In contrast, MWPV/Tubig Pilipinas said that all existing employees of DCWD will be retained along with a signing bonus, while those who will chose to retire will be given packages bigger than if they opt to remain.

Water tariffs adjustments:

The new Joint Venture Corporation controlled by MetroPac “will charge the consumers a fee at a rate to be recommended by the corporation itself. The tariffs shall be adjusted as may be authorized under applicable law and the price of escalation mechanisms set out in the concession agreement.” Cagayan De Oro City officials have accused MetroPac of nearly doubling their water bills in just 2 years after takeover.

On the other hand, MWPV/Tubig Pilipinas will only impose reasonable tariff at 15% every 5 years and 10% adjustment in year 5 for sanitation services.

Investments for infrastructure development:

MetroPac will invest P 1 billion in the span of 10 years for water supply system rehabilitation, upgrading and expansion P 684 million; non revenue water reduction P 110 million; waste water treatment management P 111 million and other permit P 95.3 million. The new controlling private company will be able to source out the P 1 billion needed capital through equity and loans. Furthermore, MetroPac without the need of obtaining consent from DCWD assign or transfer all or any of its rights and benefits (including existing and new facilities) to lenders and or other persons providing financing to the project.

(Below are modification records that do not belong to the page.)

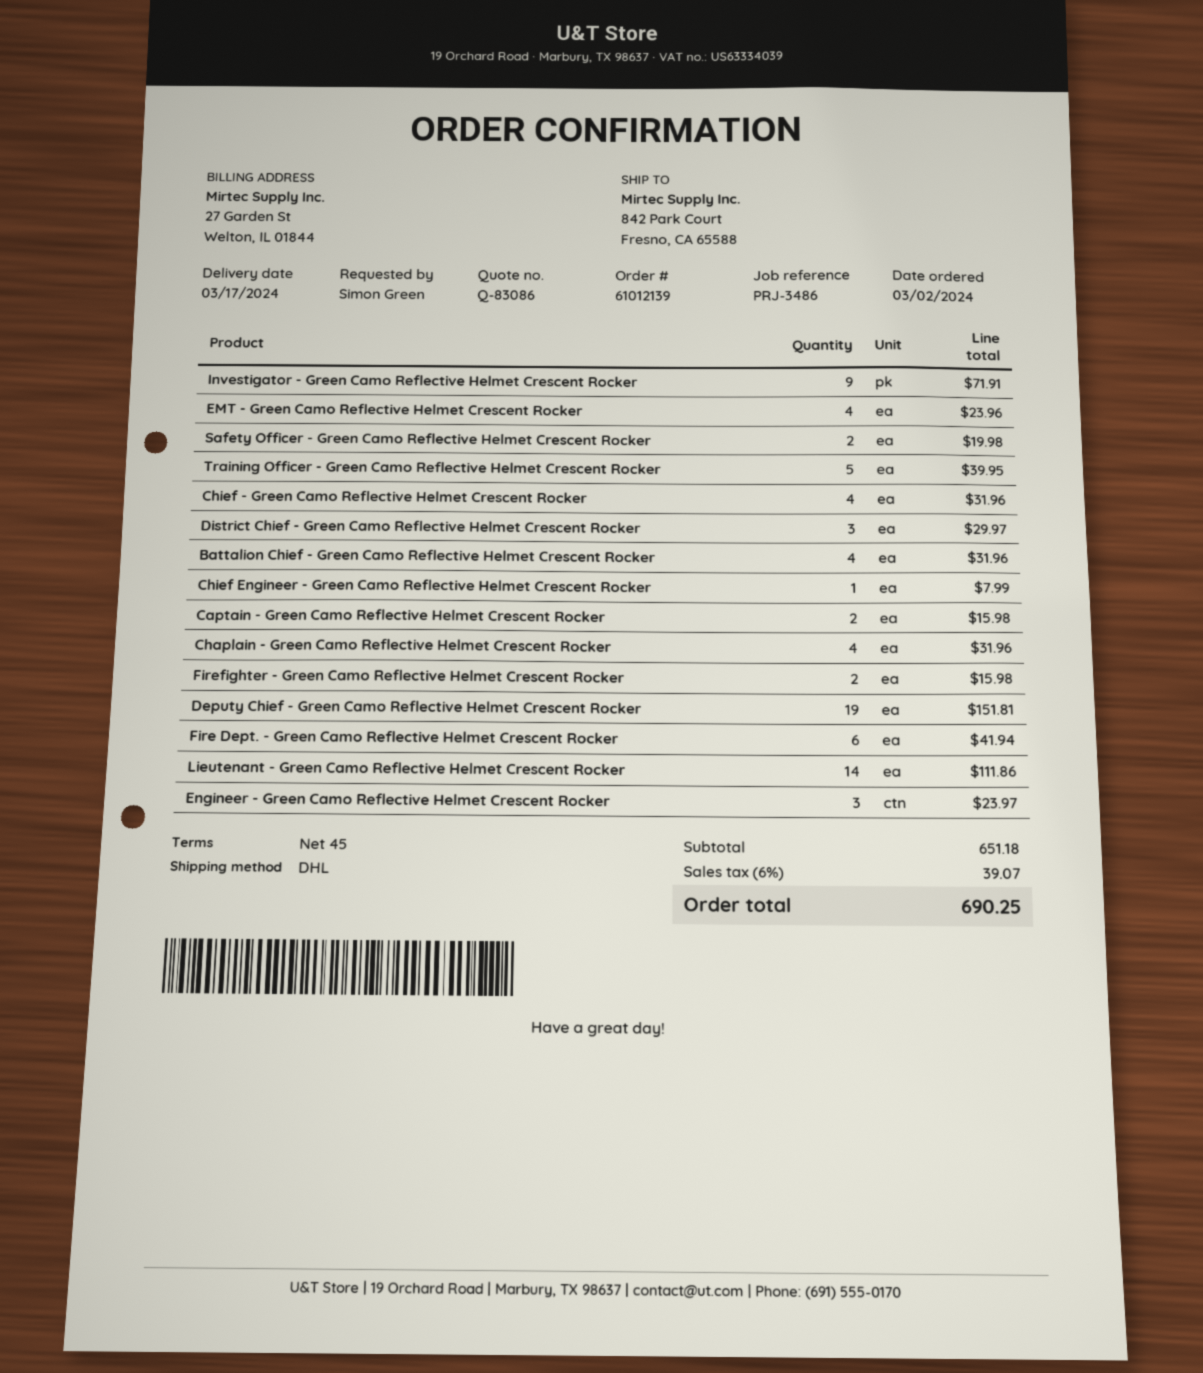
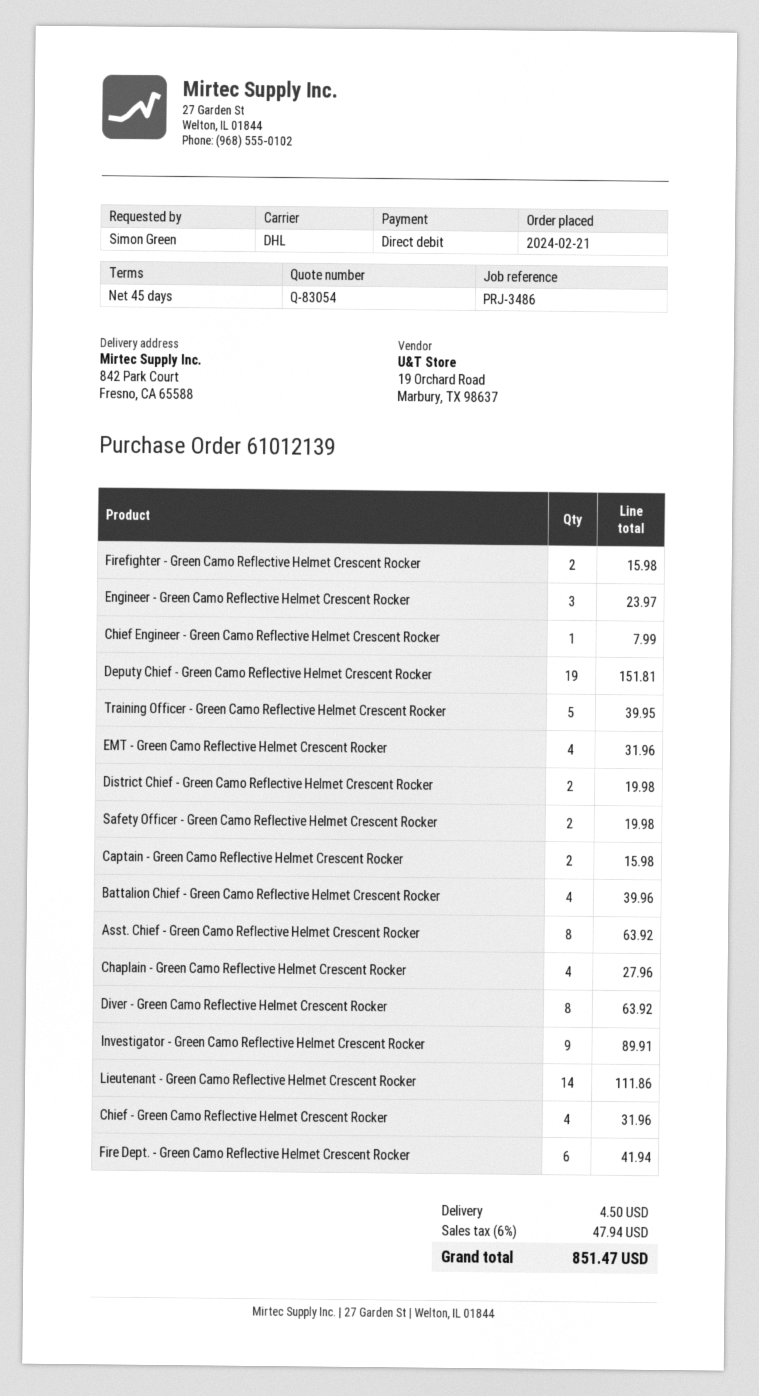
quote number: Q-83086 -> Q-83054
order date: 2024-03-02 -> 2024-02-21
Investigator - Green Camo Reflective Helmet Crescent Rocker: 9 for 71.91 -> 9 for 89.91
EMT - Green Camo Reflective Helmet Crescent Rocker: 4 for 23.96 -> 4 for 31.96
District Chief - Green Camo Reflective Helmet Crescent Rocker: 3 for 29.97 -> 2 for 19.98
Battalion Chief - Green Camo Reflective Helmet Crescent Rocker: 4 for 31.96 -> 4 for 39.96
Chaplain - Green Camo Reflective Helmet Crescent Rocker: 4 for 31.96 -> 4 for 27.96
Asst. Chief - Green Camo Reflective Helmet Crescent Rocker: none -> 8 for 63.92
Diver - Green Camo Reflective Helmet Crescent Rocker: none -> 8 for 63.92
shipping: none -> 4.50
tax: 6% = 39.07 -> 6% = 47.94
total: 690.25 -> 851.47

MWPV/Tubig Pilipinas will invest P 823.51 million in the next 25 years for water source and treatment P 180 million; replacement of mainline and service pipes built in 1984, P233.20 million; upgrading and construction of reservoir and service expansion, P 171.08 million; new water service connection P37.63 million; nutrient removal for sanitation, P99.90 million; procurement of service vehicles, office equipment, P 101.71 million.

Corporate Social Responsibility:

MWIC has not shared any CSR programs. On the contrary, MWPV/Tubig Pilipinas vows to provide free or subsidized connections for the poor, easier payment schemes, construction of drinking fountains and hand washing facilities, Lingap Eskwela and Lingap Palengke, loan assistance to marginalized sectors, partnership in relief operations and watershed protection.